World Veterinary Day (30.04)
Specialist big cat vet builds 24/7-resilience up by being fit and inspired
Bethlehem, South Africa. | Veterinarians need tools and support to maintain their personal health and wellness, according to the announcement for World Veterinary Day 2022. The event falls on April 30 this year, and the theme is “Strengthening veterinary resilience.”
The theme of this year’s commemorative day for vets resonates well with the resident vet at LIONSROCK Big Cat Sanctuary, Christine Steyrer, as she has refined her own way of keeping up to the challenges that her 24-hours-a-day-on-call requires of her, and it has much to do with the big cats themselves.
LIONSROCK is a sanctuary established by the global animal welfare organisation FOUR PAWS, that reveals animal suffering, rescues animals in need and protects them. The sanctuary is in the Free State, South Africa and provides a lifelong home for over a hundred big cats that have been rescued from circuses, zoos, and other cruel conditions around the world. Here they are cared for in large species-appropriate enclosures to live out the rest of their lives.
To this Austrian born vet the building up of extra stamina is something that she was already practicing before she came to FOUR PAWS.

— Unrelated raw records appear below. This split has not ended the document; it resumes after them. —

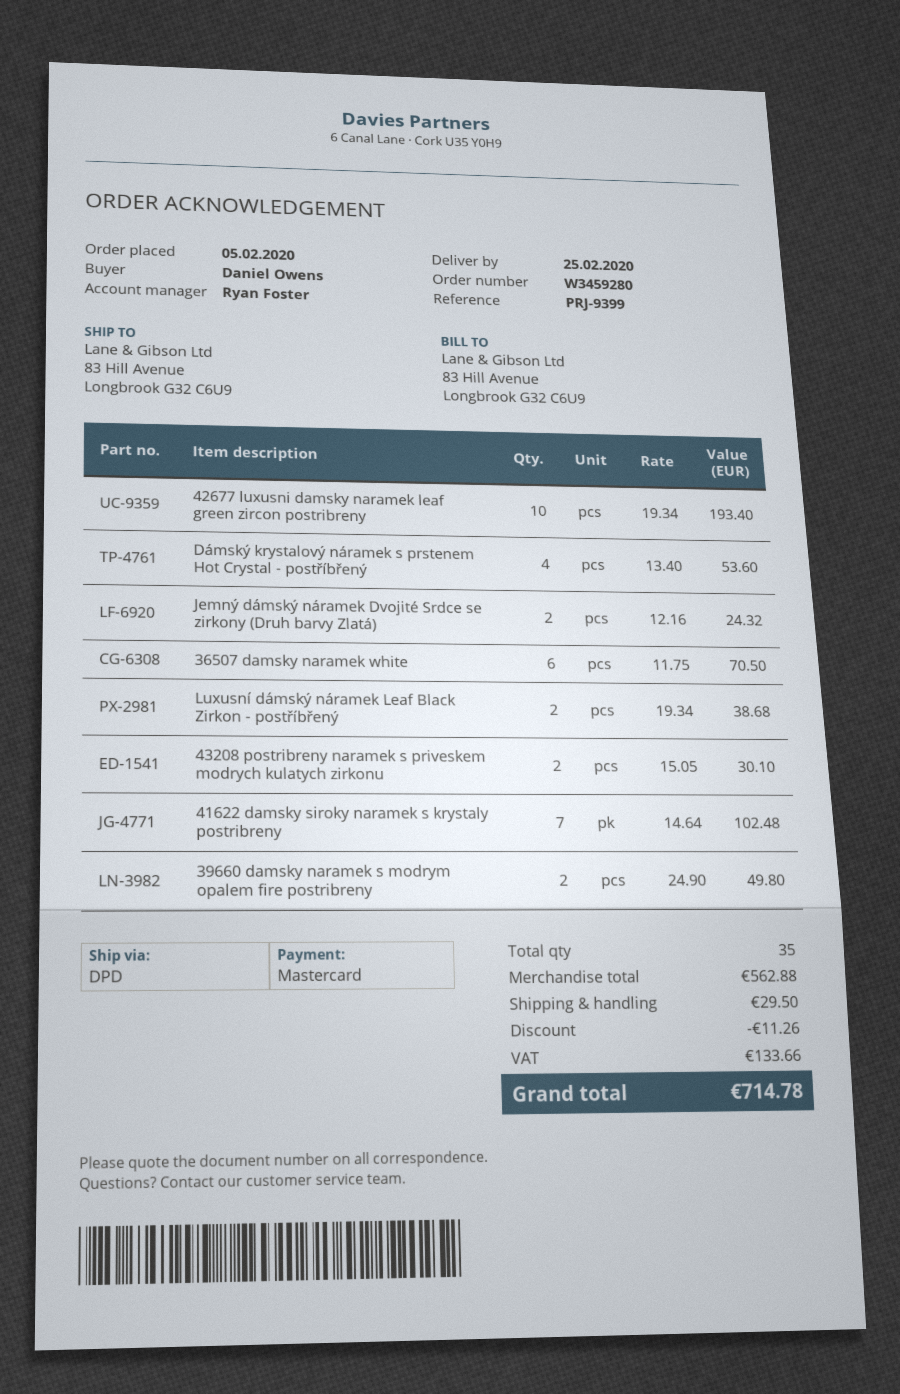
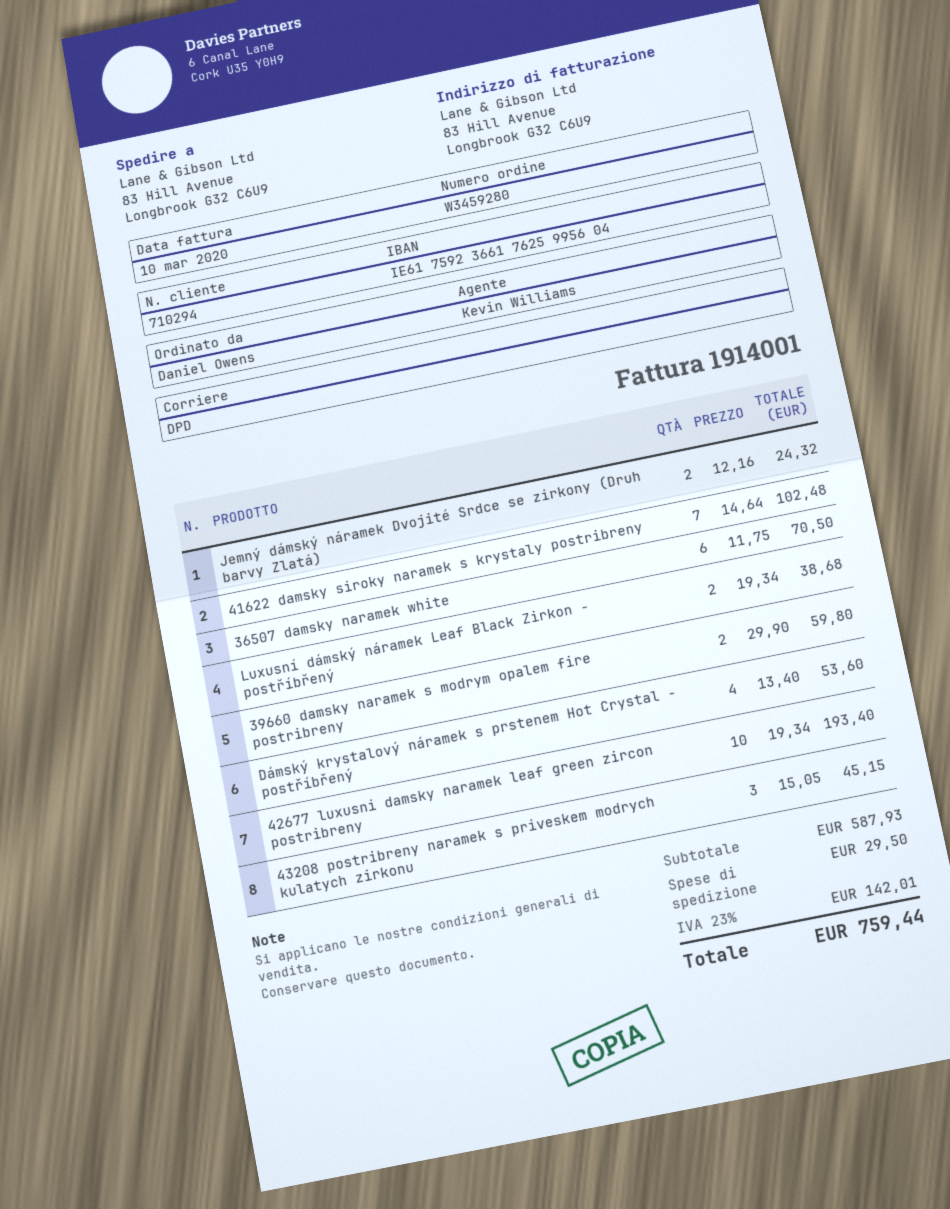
sales rep: Ryan Foster -> Kevin Williams
43208 postribreny naramek s priveskem modrych kulatych zirkonu: 2 x 15.05 = 30.10 -> 3 x 15.05 = 45.15
39660 damsky naramek s modrym opalem fire postribreny: 2 x 24.90 = 49.80 -> 2 x 29.90 = 59.80
subtotal: 562.88 -> 587.93
discount: 11.26 -> none
tax: 133.66 -> 142.01
total: 714.78 -> 759.44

“I am generally a self-motivated person, but to be physically and emotionally resilient is something you need to work on especially if you are working with special needs and rescued animals.”
The World Veterinary Association created World Veterinary Day in 2000 as an annual celebration of the veterinary profession, taking place on the last Saturday of April.
Steyrer says it is a profession and even more so a passion well worth celebrating even though it has a high emotional toll. “Vets should not be too hard on themselves. Work takes it out of you at times and you should be in the habit of being happy about the small things like finally getting an animal’s test results."
She regularly takes to the road for a jog in the fresh air on the country roads near the sanctuary with the LIONSROCK rescue dogs at her side. Her inspiration to get up and go in the morning also comes from the strength and courage of the big cats and their stories.
It is especially the story of lioness Nora and lion Giovanni that speaks to this vet with the master’s degree from the University of Pretoria and who obtained her veterinary qualifications from University of Veterinary Medicine in Vienna, Austria.
She explains both Nora and Giovanni are more comfortable since they were socialised together at the sanctuary in 2018. The two lions respectively arrived from the Netherlands in 2014 and 2015, Nora as a rescued circus lioness and Giovanni as a lion used for photographs on beaches and entertainment. Now in their old age they are inseparable and of great comfort to each other together in an enclosure.
Vaccinations of the big cats are scheduled and like at present, take place annually. Also, part of her days is seeing to the big cats in the Special Care Unit. Christine refers with a twinkle in her eyes to this unit as being like “a frail care unit at an old age home.”